- О чем ты думаешь... Что тебе снится, Гари, если ты видишь сны?
- Я думаю об отце... которого люблю, - сказал он без малейших колебаний.
- Ты его знаешь? Или все-таки нет? Ты ведь мне говорил...
- Отец, это и есть я. Каков я, таков и отец. Как я выгляжу... так же выглядел он. Я не похож на мать; я пошел в отца. Кроме меня, от него ничего не осталось. Он исчез, умер. Пока я живу, его словно бы и в прошлом не было. О нем никто не помнит.
- Ты гордишься им, - сказал я.
- Я его люблю... Иначе... иначе давно бы оказался на улице. Потому что я из самых низов.

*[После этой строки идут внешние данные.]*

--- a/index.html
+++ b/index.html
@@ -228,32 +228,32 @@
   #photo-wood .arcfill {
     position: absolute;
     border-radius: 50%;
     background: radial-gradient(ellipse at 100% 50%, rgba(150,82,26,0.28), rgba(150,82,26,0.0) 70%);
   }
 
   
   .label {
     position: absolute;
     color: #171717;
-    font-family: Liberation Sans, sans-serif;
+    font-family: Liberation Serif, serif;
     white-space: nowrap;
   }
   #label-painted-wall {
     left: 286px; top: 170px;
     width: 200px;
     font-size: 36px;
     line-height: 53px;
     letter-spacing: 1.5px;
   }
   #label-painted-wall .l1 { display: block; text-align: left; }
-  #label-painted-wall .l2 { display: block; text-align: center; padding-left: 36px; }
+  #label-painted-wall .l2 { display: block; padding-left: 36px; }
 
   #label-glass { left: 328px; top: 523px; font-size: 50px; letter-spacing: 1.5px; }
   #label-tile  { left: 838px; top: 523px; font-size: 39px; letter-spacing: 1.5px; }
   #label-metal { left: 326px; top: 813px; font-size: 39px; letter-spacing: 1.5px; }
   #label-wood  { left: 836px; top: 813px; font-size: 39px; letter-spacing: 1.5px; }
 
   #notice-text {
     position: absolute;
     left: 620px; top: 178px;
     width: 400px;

Мальчишки если и играют со мной, то как бы против воли. Эта орда, которая тебя изуродовала... эти подонки... они все имеют нормальных отцов или хотя бы нормальных матерей... Среди них нет ни одного, подобного мне. Потому... потому-то я и впал в ярость... а моим кулакам захотелось разгуляться... наносить удары так, чтобы слышался хруст... чтобы ломались кости. Не для того я старался, чтобы помочь сынку капиталиста выпутаться из беды. Я бушевал... молотил напропалую. .. потому что не принадлежу ни к одной дворовой компании. Тебя-то я прежде не видел. Тебя я не знал. Я только слышал об утонувших моряках, о подлостях твоего отца.

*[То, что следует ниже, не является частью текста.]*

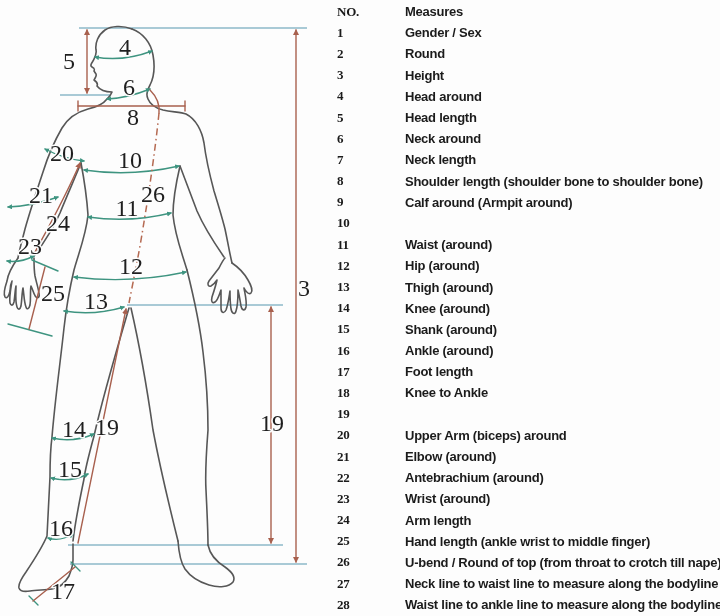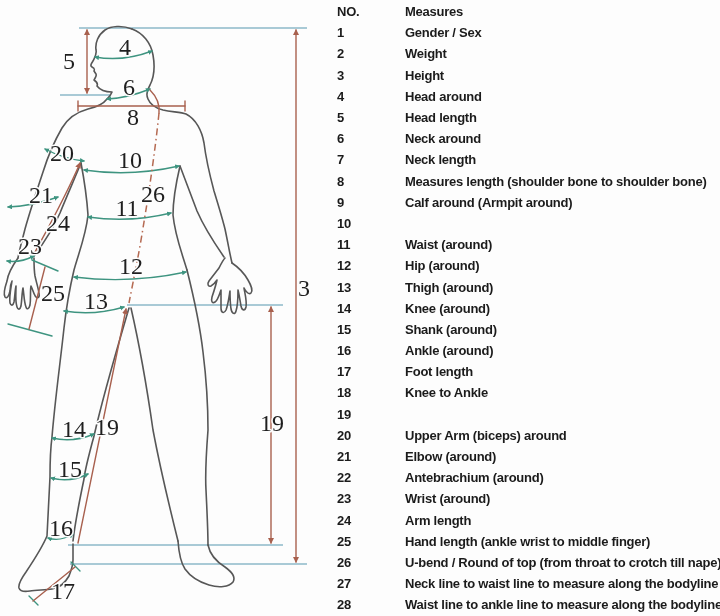--- a/index.html
+++ b/index.html
@@ -11,21 +11,21 @@
     width:720px;height:616px;background:var(--bg);
     display:flex;overflow:hidden;
     font-family:"Liberation Sans", sans-serif;
   }
   .figure-panel{width:330px;height:616px;flex:0 0 330px;position:relative;}
   .figure-panel svg{display:block;}
   .legend-panel{flex:1;padding:1px 0 0 7px;box-sizing:border-box;}
   .lrow{display:flex;align-items:center;height:21.2px;}
   .lrow .no{
     flex:0 0 37px;font-weight:bold;font-size:13px;color:var(--text);
-    letter-spacing:-0.2px;white-space:nowrap;
+    letter-spacing:-0.2px;white-space:nowrap;font-family:Liberation Serif, serif;
   }
   .lrow .measure{
     font-weight:bold;font-size:13px;color:var(--text);
     letter-spacing:-0.25px;white-space:nowrap;margin-left:31px;
   }
   
   .body-line{fill:none;stroke:var(--outline);stroke-width:1.6;stroke-linecap:round;stroke-linejoin:round;}
   .tape-line{fill:none;stroke:var(--tape);stroke-width:1.4;stroke-linecap:round;}
   .guide-line{fill:none;stroke:var(--guide);stroke-width:1.4;stroke-linecap:butt;}
   .dim-line{fill:none;stroke:var(--dim);stroke-width:1.4;stroke-linecap:round;}
@@ -150,21 +150,21 @@
       <span class="no">NO.</span>
       <span class="measure">Measures</span>
     </div>
     <div id="legend-rows">
         <div class="lrow">
           <span class="no">1</span>
           <span class="measure">Gender / Sex</span>
         </div>
         <div class="lrow">
           <span class="no">2</span>
-          <span class="measure">Weight</span>
+          <span class="measure">Round</span>
         </div>
         <div class="lrow">
           <span class="no">3</span>
           <span class="measure">Height</span>
         </div>
         <div class="lrow">
           <span class="no">4</span>
           <span class="measure">Head around</span>
         </div>
         <div class="lrow">
@@ -174,21 +174,21 @@
         <div class="lrow">
           <span class="no">6</span>
           <span class="measure">Neck around</span>
         </div>
         <div class="lrow">
           <span class="no">7</span>
           <span class="measure">Neck length</span>
         </div>
         <div class="lrow">
           <span class="no">8</span>
-          <span class="measure">Measures length (shoulder bone to shoulder bone)</span>
+          <span class="measure">Shoulder length (shoulder bone to shoulder bone)</span>
         </div>
         <div class="lrow">
           <span class="no">9</span>
           <span class="measure">Calf around (Armpit around)</span>
         </div>
         <div class="lrow">
           <span class="no">10</span>
         </div>
         <div class="lrow">
           <span class="no">11</span>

Я заплакал. Сперва слезы катились беззвучно. Потом я стал всхлипывать. Гари в упор этого не видел. Я стыдился своей слабости: того, что жалею себя, при нем; стыдился тем сильнее, что его это не растрогало. Наконец я сказал:
- Ты другой, Гари. Не такой, каким хочешь казаться. Ты явился сюда издалека; сны, которые ходят с нами по жизни, значимы; это память об истинном нашем происхождении... наша настоящая родина.
Я не посмел сказать ему, что видел второго Гари... его обнаженную суть, ТВОЕГО брата. Но, произнося эти фразы, я уже твердо знал, что моя любовь к Гари проверку выдержала; что никакое его слово, никакой промах, никакой проступок не изменят его сути, какой она мне открылась... и теперь сидела рядом со мной. Что сам Гари и есть эта сдвоенная форма: нечто, не существующее в реальности, ПЛЮС тело; причем существеннее, чем тело, это другое, которое я никогда не перестану любить, потому что в нем, Гари, возвышенное и прекрасное вообще не разделены. Я сказал себе: он человек, подобного которому нет. И тут же обвинил себя в том, что я ослеп от любви, уподобился зверю, идущему по пахучему следу... на аромат, который едва уловим, и все же обещает телесное чудо, высочайшее упоение. Я понимал, что и внутри, и снаружи все для меня изменилось; но я не знал, не придется ли оплатить такое преображение смертью. А вдруг мое погребение уже началось - всем этим: этой лачугой... присутствием Гари... нанесенным мне увечьем... телесной болью, неприятным лихорадочным жаром... Вдруг я уже окружен моей новой родиной... Вонь на этом дворе... чужой, Гари, который мне теперь ближе, дороже, чем любой из прежних знакомых, и полностью затмил Валентина... слились, став новым физическим измерением - переливчато мерцающим, как все подмененное, не связанное с обычной человеческой жизнью. Сам двор тоже, собственно, не был ландшафтом: он не имел отношения к этому новому миру, пока еще плохо мною освоенному. Двор был серым, бесцветным. И, вопреки жестким рассказам Гари, который видел в нем театральные подмостки, никакой такой цели не служил. Ибо люди с пяти этажей не спускались вниз, чтобы на короткое время исчезнуть за одной из двух фанерных дверей. Они оставались для меня гипотетическими людьми, призраками, не различимыми отчетливо. На дворе я заметил колоду для рубки мяса... и воткнутый в нее топор со светлым лезвием... похожий на топор палача. Здесь даже эшафот есть, мелькнуло у меня в голове. Но я об этом тотчас забыл.
На сей раз Гари не сказал, что я не в себе. Он молча зашивал мою куртку. У меня закружилась голова, и я зажмурился; но почти тотчас что-то рядом со мной шевельнулось. Я почувствовал близость чего-то живого. И от страха снова открыл глаза. Я увидел: рукав куртки Гари колышется, в одном месте даже образовалась выпуклость, хотя я за него не тянул. Рукав как-то странно двигался. Я, ища помощи, схватился за руку Гари. Он, видимо, сразу все понял.